“Loh Arni. Kamu tahu apartemen ini juga?” tanya Nana heran. Berusaha menahan gemuruh dalam dadanya.
Apalagi tadi ia melihat senyum bahagia Arni di foto pernikahan dengan Roni. Dadanya kembali sesak mengingat itu semua.
“A—aku, aku,” ucap Arni bingung.
Nana bangkit.
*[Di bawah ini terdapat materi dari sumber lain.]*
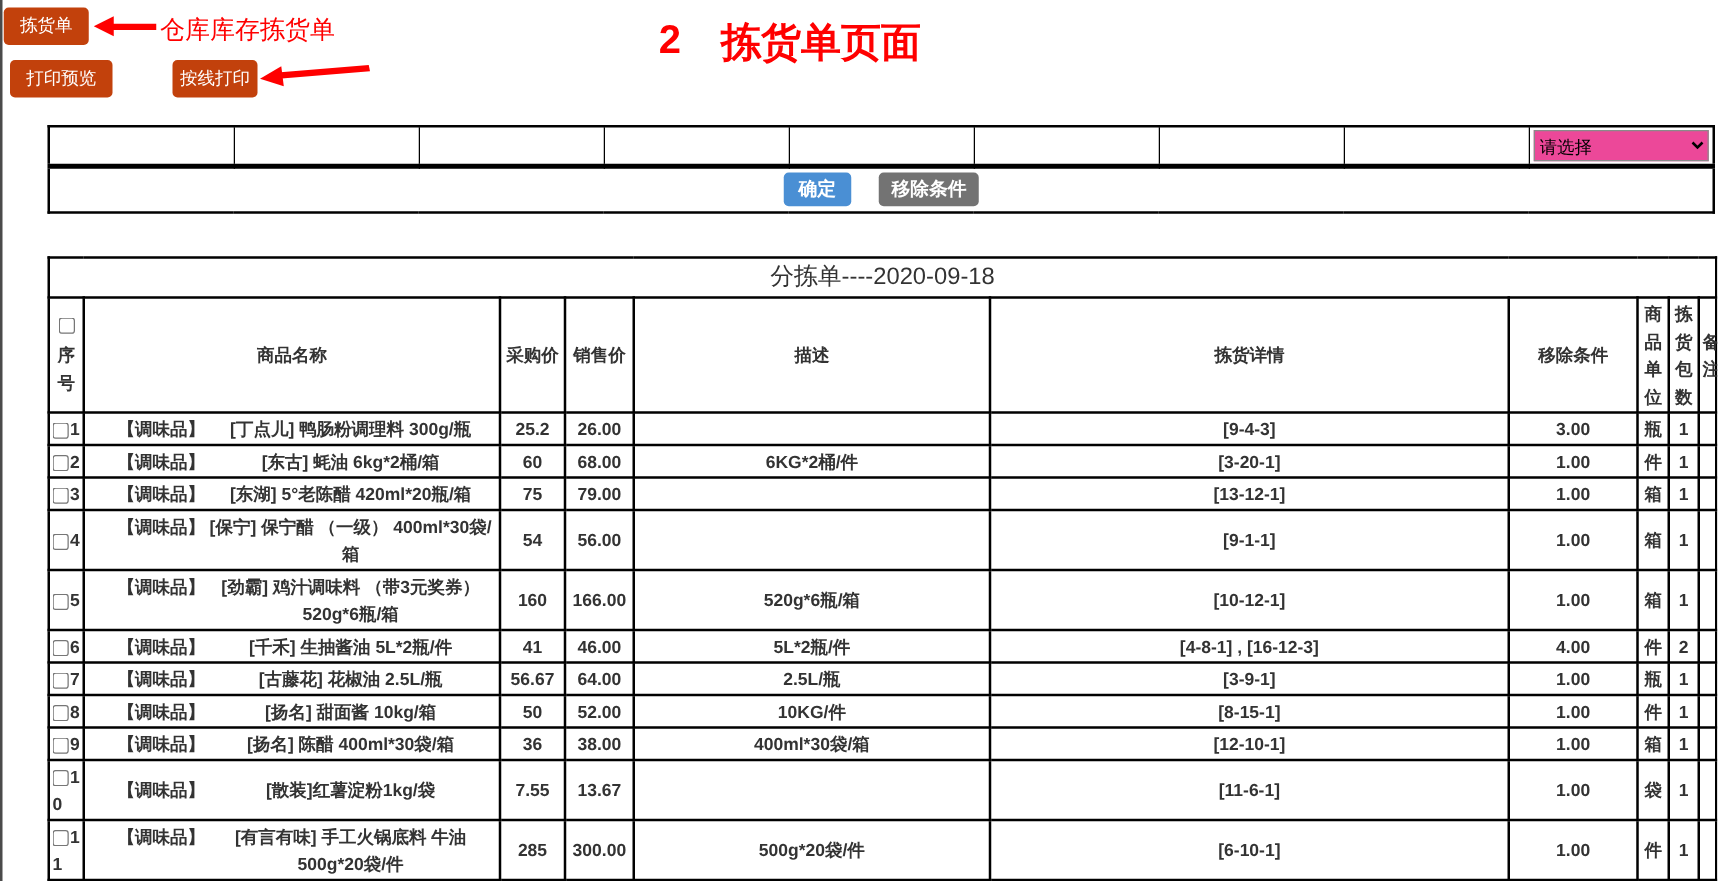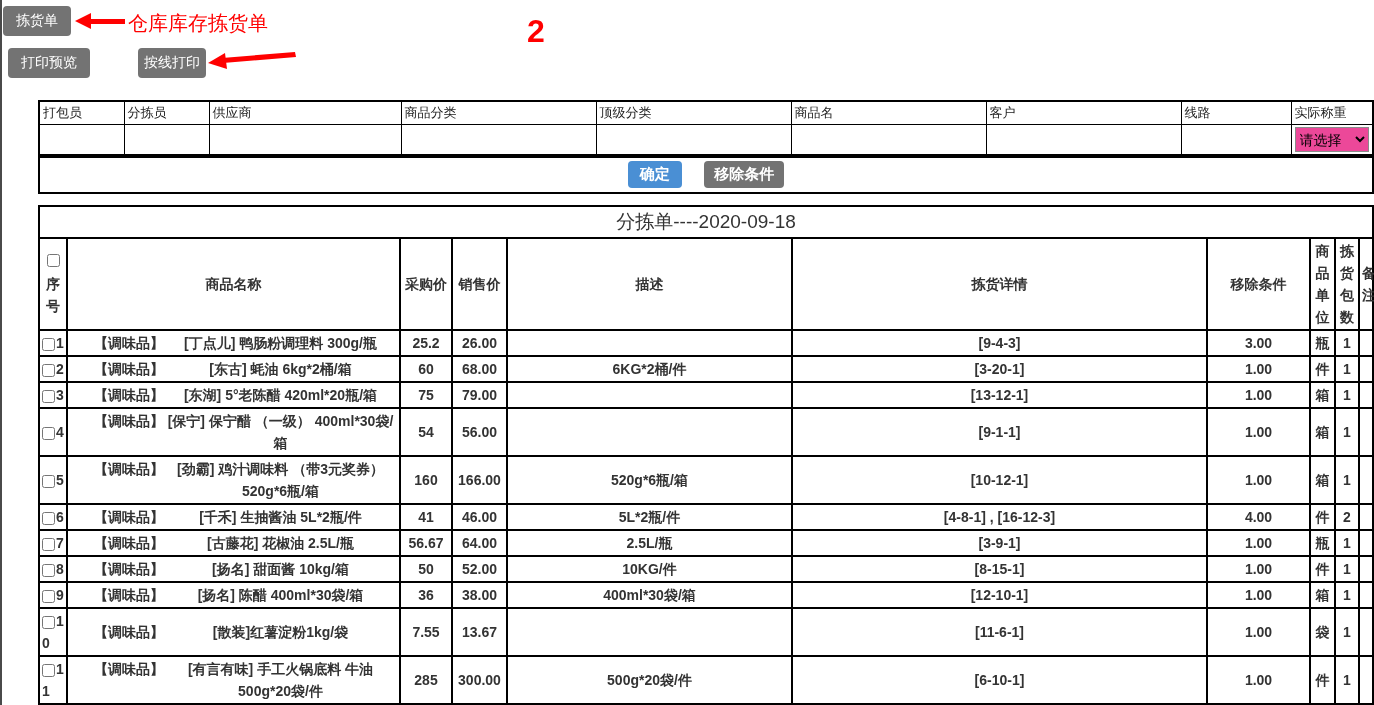--- a/index.html
+++ b/index.html
@@ -9,7 +9,7 @@
           border-left:2px solid #4a4a4a; }
 
   
-  .btn-blue { position:absolute; background:#737373; color:#fff; border:none; border-radius:4px;
+  .btn-blue { position:absolute; background:#c2410c; color:#fff; border:none; border-radius:4px;
               font-size:14px; font-family:inherit; cursor:pointer; }
   .btn-pick    { left:1px;   top:6px;  padding:6px 13px; }
   .btn-preview { left:6px;   top:48px; padding:6px 13px; }

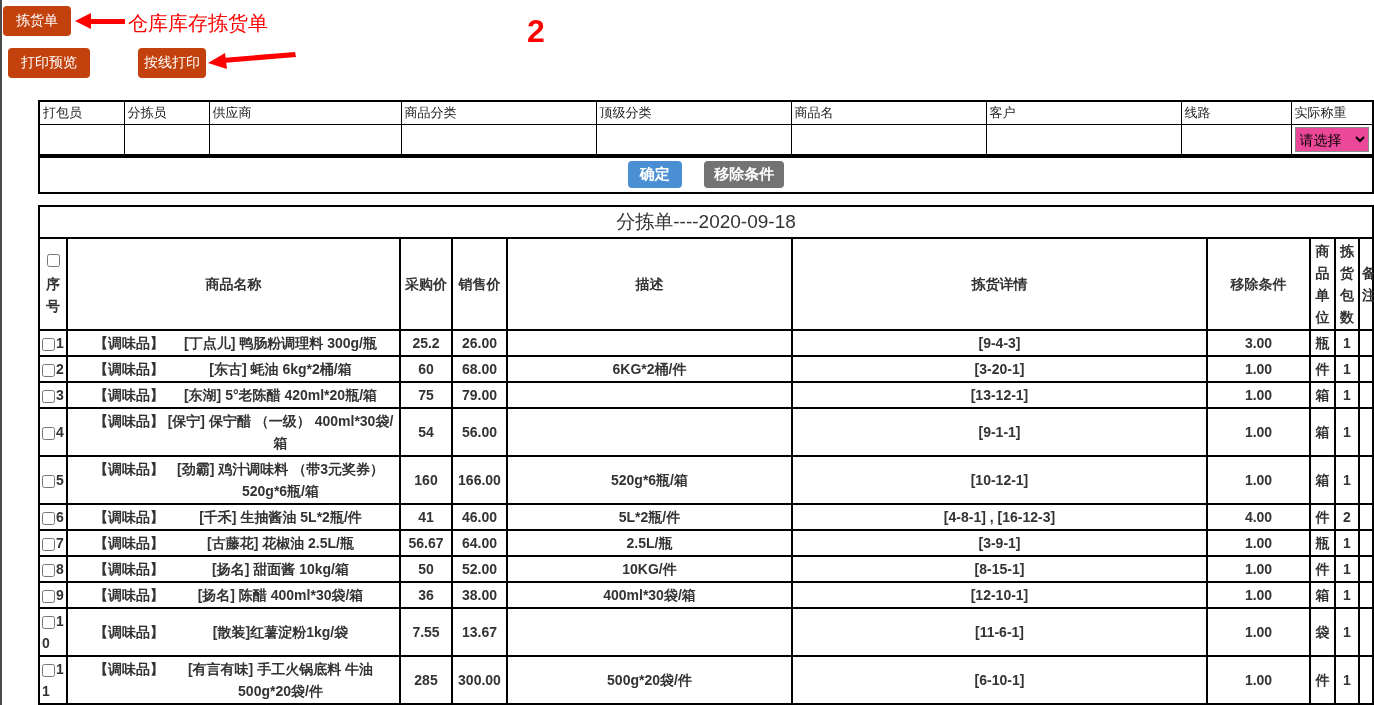--- a/index.html
+++ b/index.html
@@ -74,6 +74,7 @@
 
   <div class="page-head">
     <span>2</span>
+    <span>拣货单页面</span>
   </div>
 
   <table class="filter">

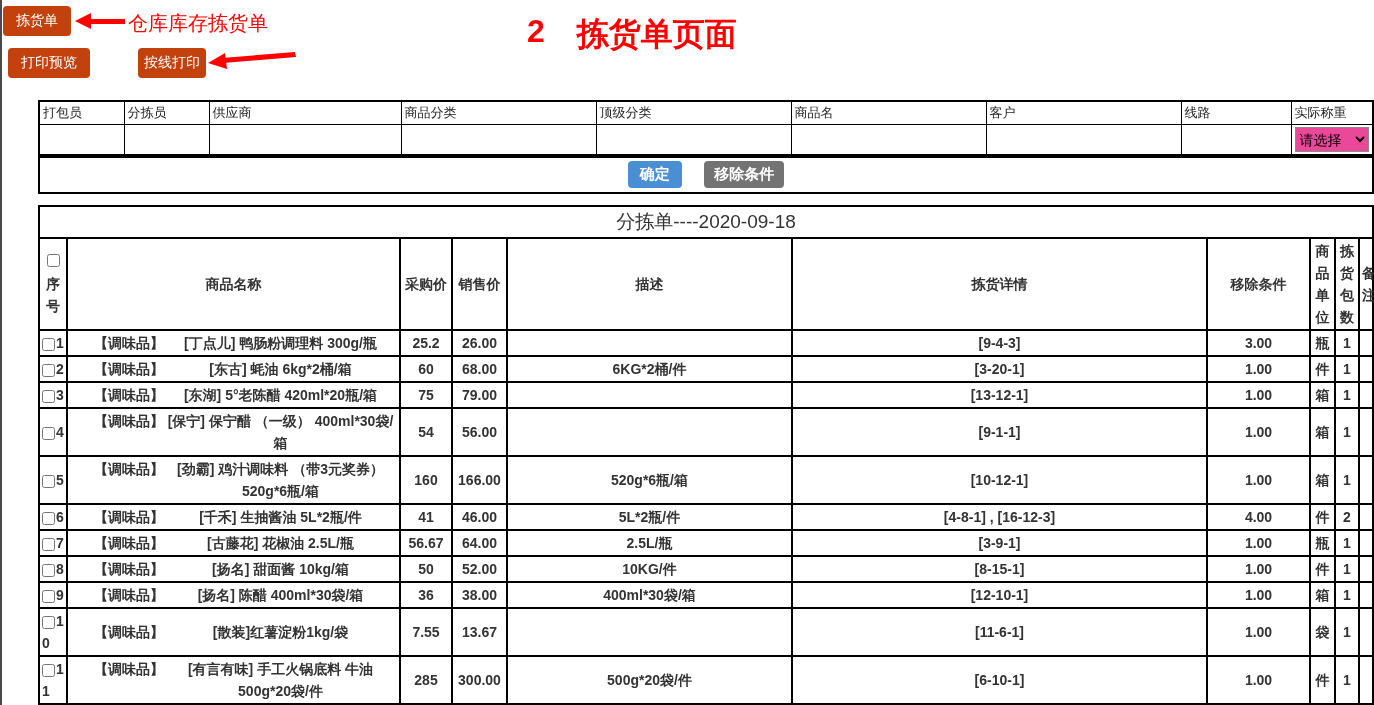--- a/index.html
+++ b/index.html
@@ -79,17 +79,6 @@
 
   <table class="filter">
     <tbody>
-        <tr id="filter-head-row">
-          <th style="width: 85px;">打包员</th>
-          <th style="width: 85px;">分拣员</th>
-          <th style="width: 192px;">供应商</th>
-          <th style="width: 195px;">商品分类</th>
-          <th style="width: 195px;">顶级分类</th>
-          <th style="width: 195px;">商品名</th>
-          <th style="width: 195px;">客户</th>
-          <th style="width: 110px;">线路</th>
-          <th style="width: 82px;">实际称重</th>
-        </tr>
     <tr id="filter-input-row">
           <td class="fcell">
             <input type="text" style="">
Berjalan mendekati Arni yang sudah bergetar ketakutan. Ia menatap mata adik tiri sekaligus adik madunya yang berair. Siap menumpahkan air mata ketakutan. Nana tidak segan memperlihatkan wajah curiganya di depan Arni. Melihatnya ketakutan sungguh menyenangkan.
“Kenapa kamu tegang seperti ini Ar. Ayo masuk.” Nana merangkul Arni. Mencengkram bahunya erat. Menyalurkan emosi yang selama ini dia tahan.
Roni hanya bisa bergeming. Tidak berani mendekati kedua istrinya yang duduk di sofa. Alih-alih menutup pintu yang masih terbuka. Dadanya berdegup kencang seperti hampir meledak. Jika ada pintu kemana saja, Roni ingin pergi dari situasi ini sekarang juga.
“Tolong bawakan air untuk Arni lalu tutup pintunya Mas.” Perintah Nana lembut.